The debate over FDA’s new Drug Watch plan is a bellweather for how the FDA views both the pharmaceutical companies it regulates and the public it must keep informed. PhRMA’s position is that “Plans by U.S. regulators to release preliminary information about potential drug side effects could lead to unnecessary confusion and irrational fears about medicines.” And, according to Reuters, “PhRMA also voiced concern that the FDA may not provide companies with adequate notice of new information for the Web site or a chance for input.” These are all rational concerns. Where’s Aristotle when you need him? Where is the moderation? Does the public deserve to know about potential risks earlier? Of course. But what does that mean? It should not mean scaring people with the results of early, often ambiguous studies. Unfortunately, the media and some politicians jump on these FDA postings to bash drugs that are, overwhelmingly, safe. Precipitous postings only magnify the media’s thirst for “the next Vioxx,” and magnify the unintended consequences of non-compliance. And unintended consequences are not in the best interest of the public health. But this does not mean that swifter release of appropriate science isn’t a crucial goal. It most certainly is and on this both sides agree. The proper answer, the “how to,” is somewhere in the middle — but seeking that out through dialogue and debate is exceedingly hard in today’s highly-charged political environment. It’s time for politics to take a back seat to science and the public health. It’s time to abandon the Precautionary Principle for the Aristotelean Mean.

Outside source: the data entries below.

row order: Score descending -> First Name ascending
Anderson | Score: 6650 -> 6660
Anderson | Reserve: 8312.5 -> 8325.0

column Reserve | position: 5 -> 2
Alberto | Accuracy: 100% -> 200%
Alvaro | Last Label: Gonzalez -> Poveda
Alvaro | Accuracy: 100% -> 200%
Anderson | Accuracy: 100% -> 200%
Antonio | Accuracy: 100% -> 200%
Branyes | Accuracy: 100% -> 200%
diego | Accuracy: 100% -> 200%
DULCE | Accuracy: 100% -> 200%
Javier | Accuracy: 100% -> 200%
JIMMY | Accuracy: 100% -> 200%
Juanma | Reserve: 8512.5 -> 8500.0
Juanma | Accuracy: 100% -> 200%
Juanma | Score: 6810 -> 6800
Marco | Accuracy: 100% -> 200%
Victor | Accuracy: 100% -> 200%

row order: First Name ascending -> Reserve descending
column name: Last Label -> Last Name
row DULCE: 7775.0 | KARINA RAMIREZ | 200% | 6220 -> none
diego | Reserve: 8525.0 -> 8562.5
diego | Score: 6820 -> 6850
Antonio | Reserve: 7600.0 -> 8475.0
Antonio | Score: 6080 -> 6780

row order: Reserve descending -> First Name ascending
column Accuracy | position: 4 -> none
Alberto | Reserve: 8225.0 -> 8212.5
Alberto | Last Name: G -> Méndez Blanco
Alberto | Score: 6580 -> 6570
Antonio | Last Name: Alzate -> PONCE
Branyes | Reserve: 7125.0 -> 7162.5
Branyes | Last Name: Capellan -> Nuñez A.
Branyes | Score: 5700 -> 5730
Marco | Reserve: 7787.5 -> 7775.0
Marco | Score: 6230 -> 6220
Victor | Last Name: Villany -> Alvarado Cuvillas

Remember when Wrong-Way Rod Blagojevich said he was going to buy flu vaccine from non-FDA approved sources? Well, now it seems that he doesn’t want to pay for the roughly 700,000 doses because of a provision that allows termination for “unforeseeable circumstances beyond its reasonable control, including governmental regulation.” Last time I looked, the FDA told the Governor NOT to buy the vaccine in the first place BECAUSE IT WAS ILLEGAL.
But that’s never stopped Wrong-Way Rod before. Somehow I don’t think the “savings” earned from his embarrassing drug importation schemes are going to cover the cost of this latest fiasco.
Well, at least the White Sox are winning.